Excerpted records -
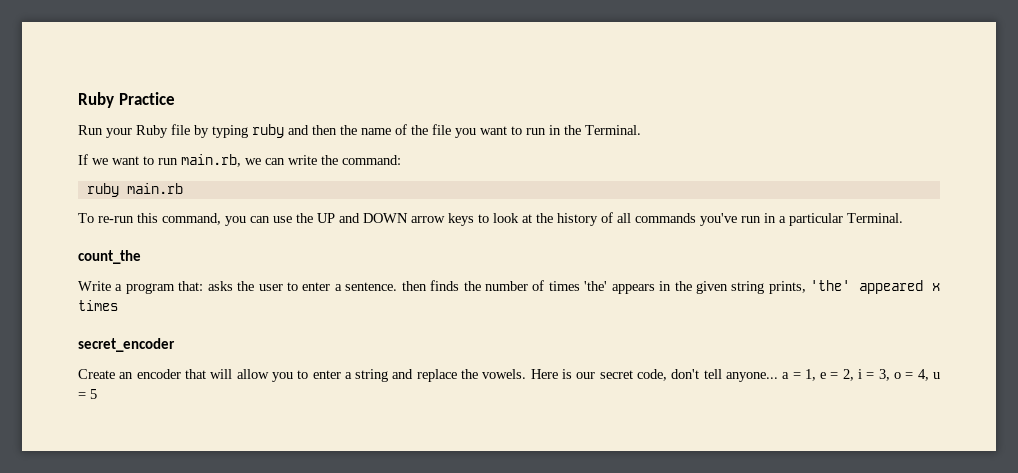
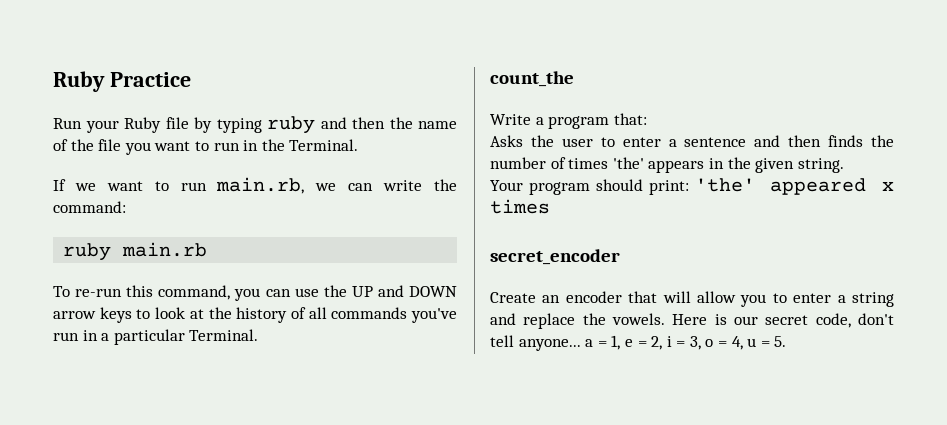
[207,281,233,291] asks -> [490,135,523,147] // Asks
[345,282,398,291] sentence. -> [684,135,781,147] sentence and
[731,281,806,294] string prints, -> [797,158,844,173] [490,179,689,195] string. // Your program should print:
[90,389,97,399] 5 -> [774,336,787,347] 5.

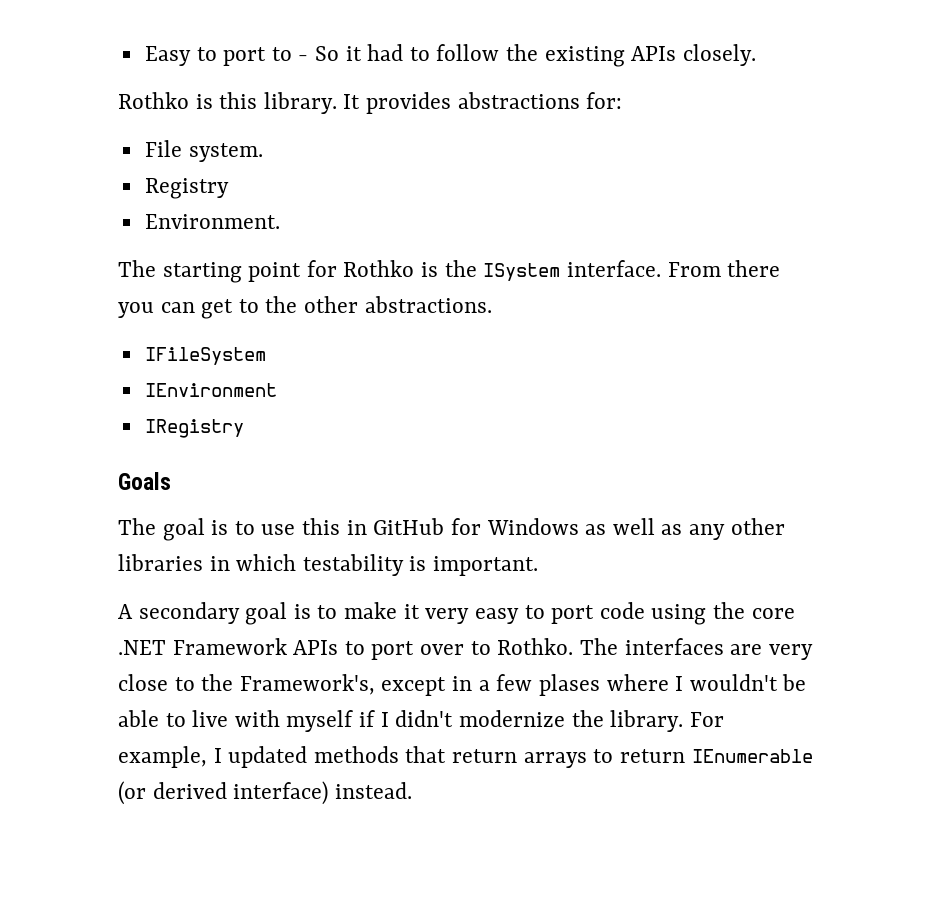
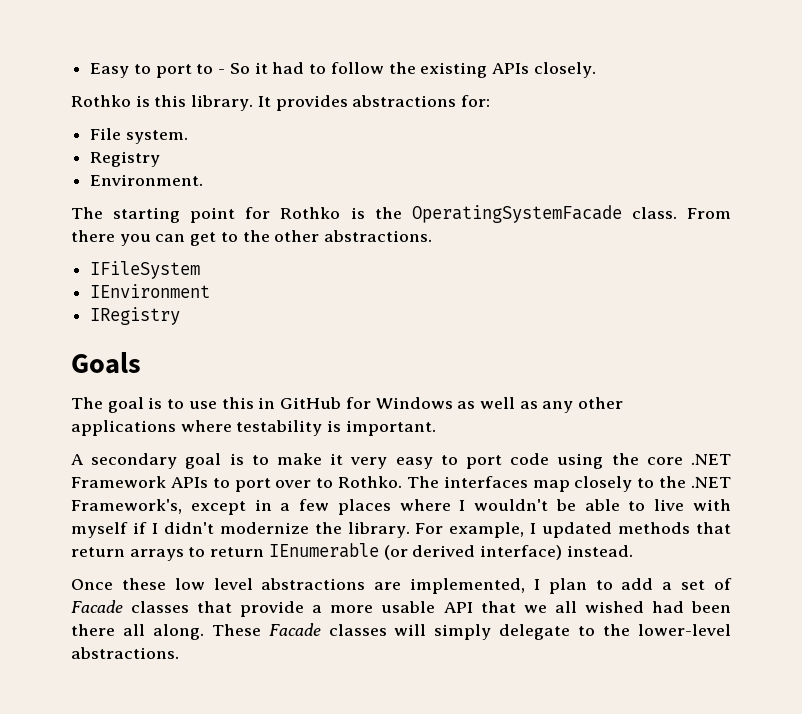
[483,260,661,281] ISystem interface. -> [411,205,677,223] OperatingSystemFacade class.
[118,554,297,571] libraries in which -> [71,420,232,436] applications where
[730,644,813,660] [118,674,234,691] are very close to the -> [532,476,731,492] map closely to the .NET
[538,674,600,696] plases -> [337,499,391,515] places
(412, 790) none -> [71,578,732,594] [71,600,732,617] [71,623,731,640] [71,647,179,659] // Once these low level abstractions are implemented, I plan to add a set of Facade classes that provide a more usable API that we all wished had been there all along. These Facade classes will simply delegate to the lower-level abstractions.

---

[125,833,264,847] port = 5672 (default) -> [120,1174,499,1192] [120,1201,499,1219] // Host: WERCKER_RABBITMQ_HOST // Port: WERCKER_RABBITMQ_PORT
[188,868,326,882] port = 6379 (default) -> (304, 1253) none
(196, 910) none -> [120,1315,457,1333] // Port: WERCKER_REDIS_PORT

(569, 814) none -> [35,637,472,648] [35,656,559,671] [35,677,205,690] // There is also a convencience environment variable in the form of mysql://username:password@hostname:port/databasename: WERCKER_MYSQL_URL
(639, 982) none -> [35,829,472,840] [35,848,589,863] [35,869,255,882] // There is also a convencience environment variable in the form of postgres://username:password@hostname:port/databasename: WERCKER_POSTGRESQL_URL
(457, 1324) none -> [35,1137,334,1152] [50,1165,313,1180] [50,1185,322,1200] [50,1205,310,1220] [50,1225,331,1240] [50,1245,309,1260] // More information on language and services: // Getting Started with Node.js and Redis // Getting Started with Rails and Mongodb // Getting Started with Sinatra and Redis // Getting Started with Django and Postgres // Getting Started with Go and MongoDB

...

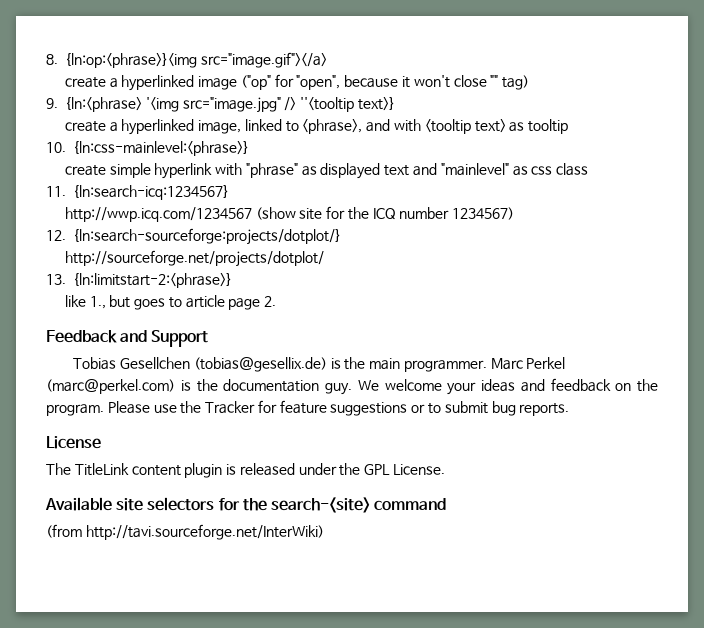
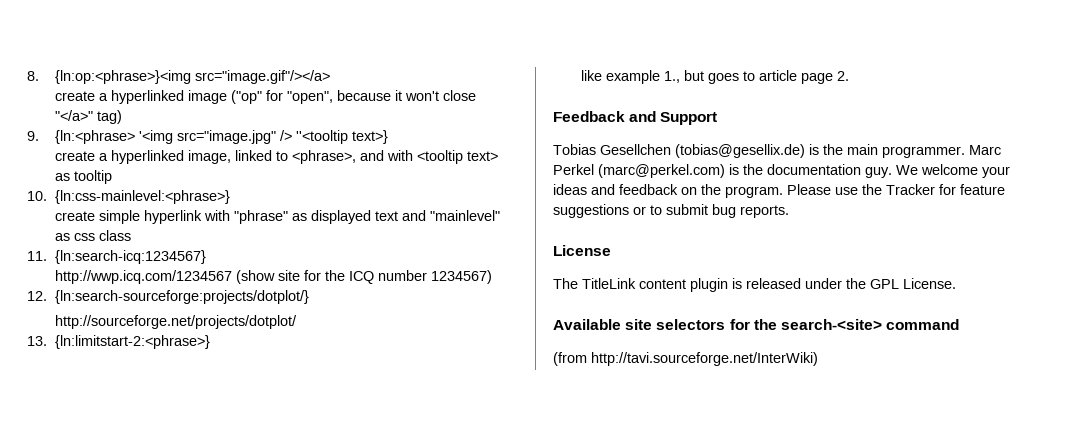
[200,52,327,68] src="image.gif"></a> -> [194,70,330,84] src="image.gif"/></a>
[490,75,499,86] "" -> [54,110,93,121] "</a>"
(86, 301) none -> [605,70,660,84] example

What this task involves - Above are some entries. Restate word for word the lines from the one holding "[207,281,233,291] asks ->" through the one holding "[730,644,813,660] [118,674,234,691] are", but not the pictures.

Problem solution -
[207,281,233,291] asks -> [490,135,523,147] // Asks
[345,282,398,291] sentence. -> [684,135,781,147] sentence and
[731,281,806,294] string prints, -> [797,158,844,173] [490,179,689,195] string. // Your program should print:
[90,389,97,399] 5 -> [774,336,787,347] 5.

[483,260,661,281] ISystem interface. -> [411,205,677,223] OperatingSystemFacade class.
[118,554,297,571] libraries in which -> [71,420,232,436] applications where
[730,644,813,660] [118,674,234,691] are very close to the -> [532,476,731,492] map closely to the .NET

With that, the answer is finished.